#### Available records ####

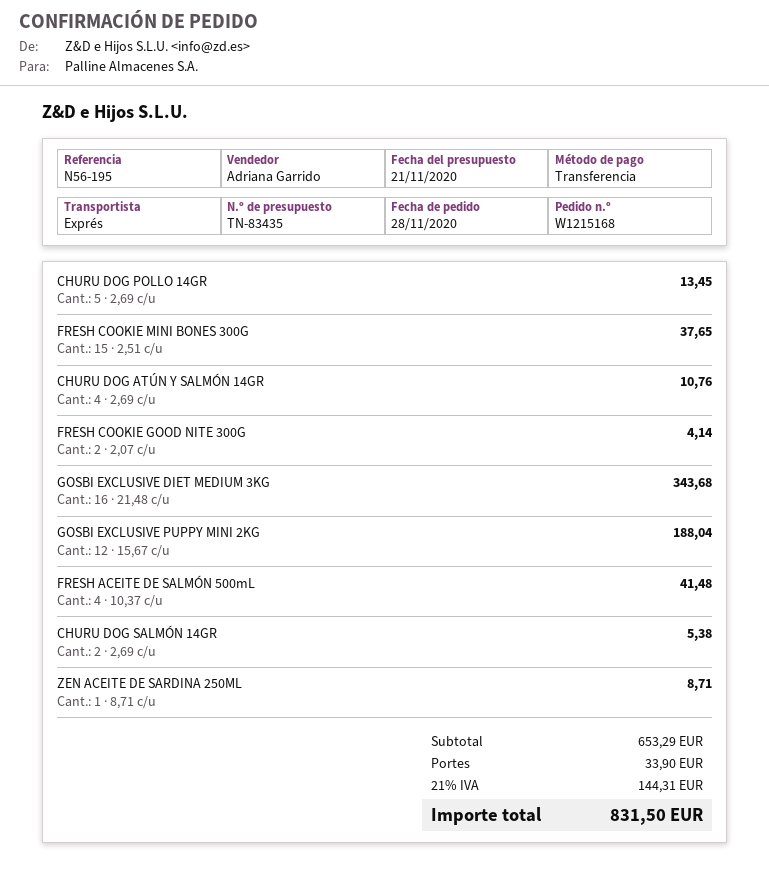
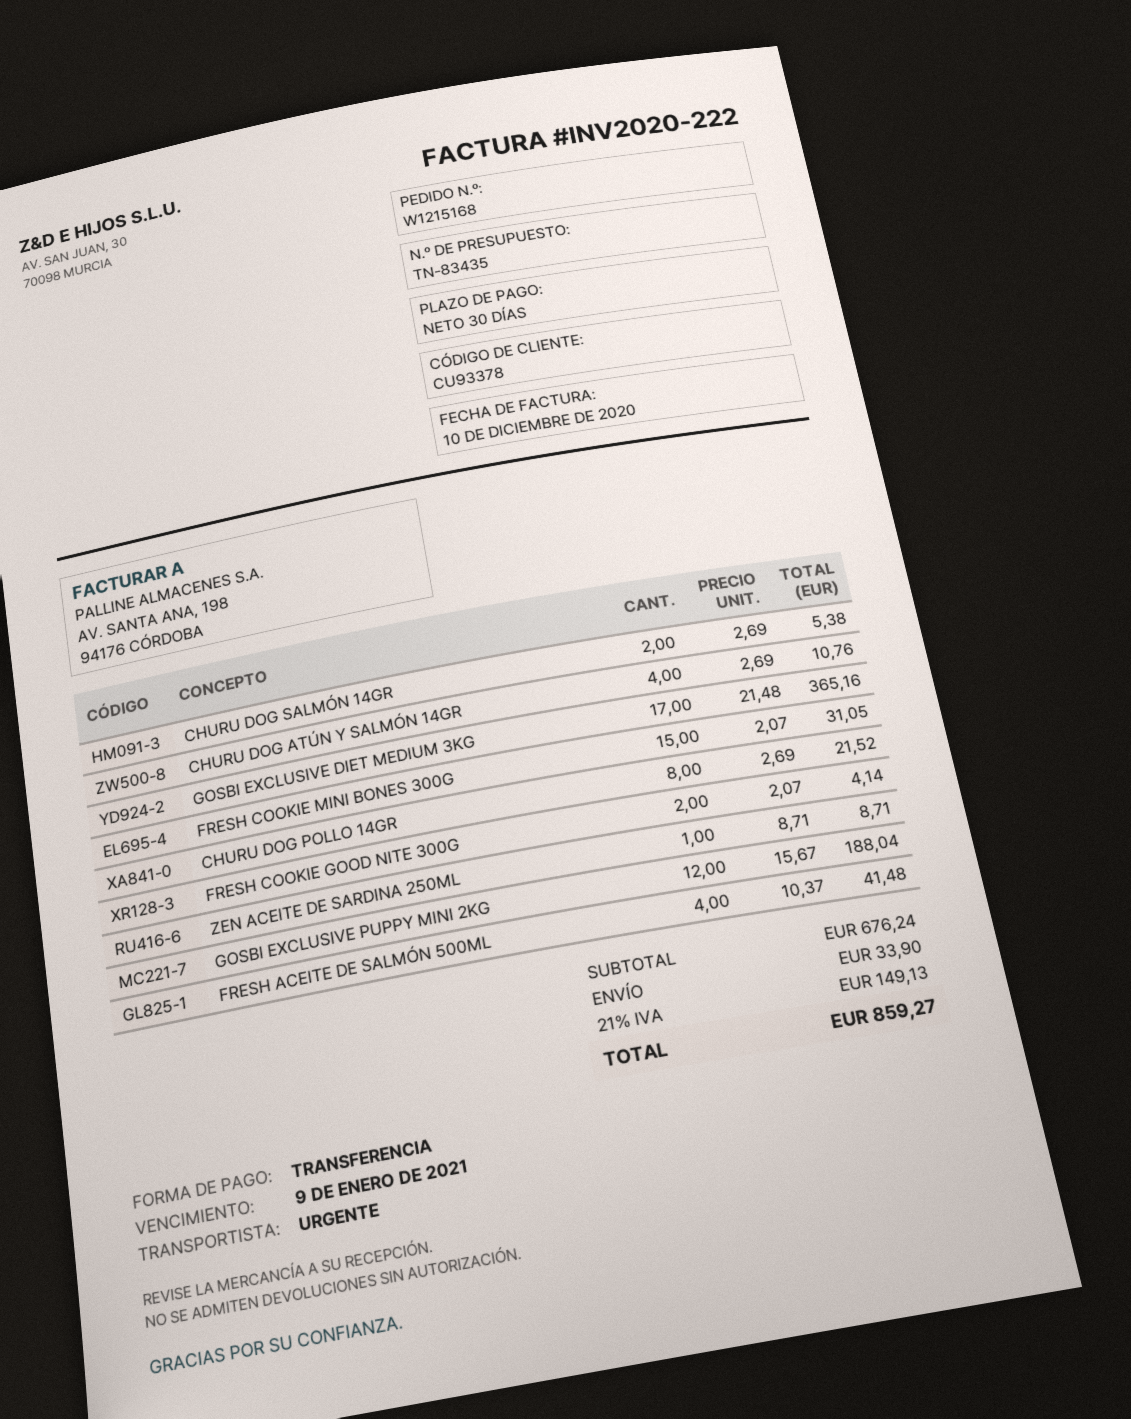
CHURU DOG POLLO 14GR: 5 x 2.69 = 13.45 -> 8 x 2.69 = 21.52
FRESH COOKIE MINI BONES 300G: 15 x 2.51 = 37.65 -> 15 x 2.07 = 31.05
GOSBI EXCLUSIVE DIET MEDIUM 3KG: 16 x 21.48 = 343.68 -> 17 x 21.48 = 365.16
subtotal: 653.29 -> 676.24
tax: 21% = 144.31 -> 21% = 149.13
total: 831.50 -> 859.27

####

The problem
The data above must be written out again without alteration, and the pictures in them must be excluded.

Solution to the exercise
CHURU DOG POLLO 14GR: 5 x 2.69 = 13.45 -> 8 x 2.69 = 21.52
FRESH COOKIE MINI BONES 300G: 15 x 2.51 = 37.65 -> 15 x 2.07 = 31.05
GOSBI EXCLUSIVE DIET MEDIUM 3KG: 16 x 21.48 = 343.68 -> 17 x 21.48 = 365.16
subtotal: 653.29 -> 676.24
tax: 21% = 144.31 -> 21% = 149.13
total: 831.50 -> 859.27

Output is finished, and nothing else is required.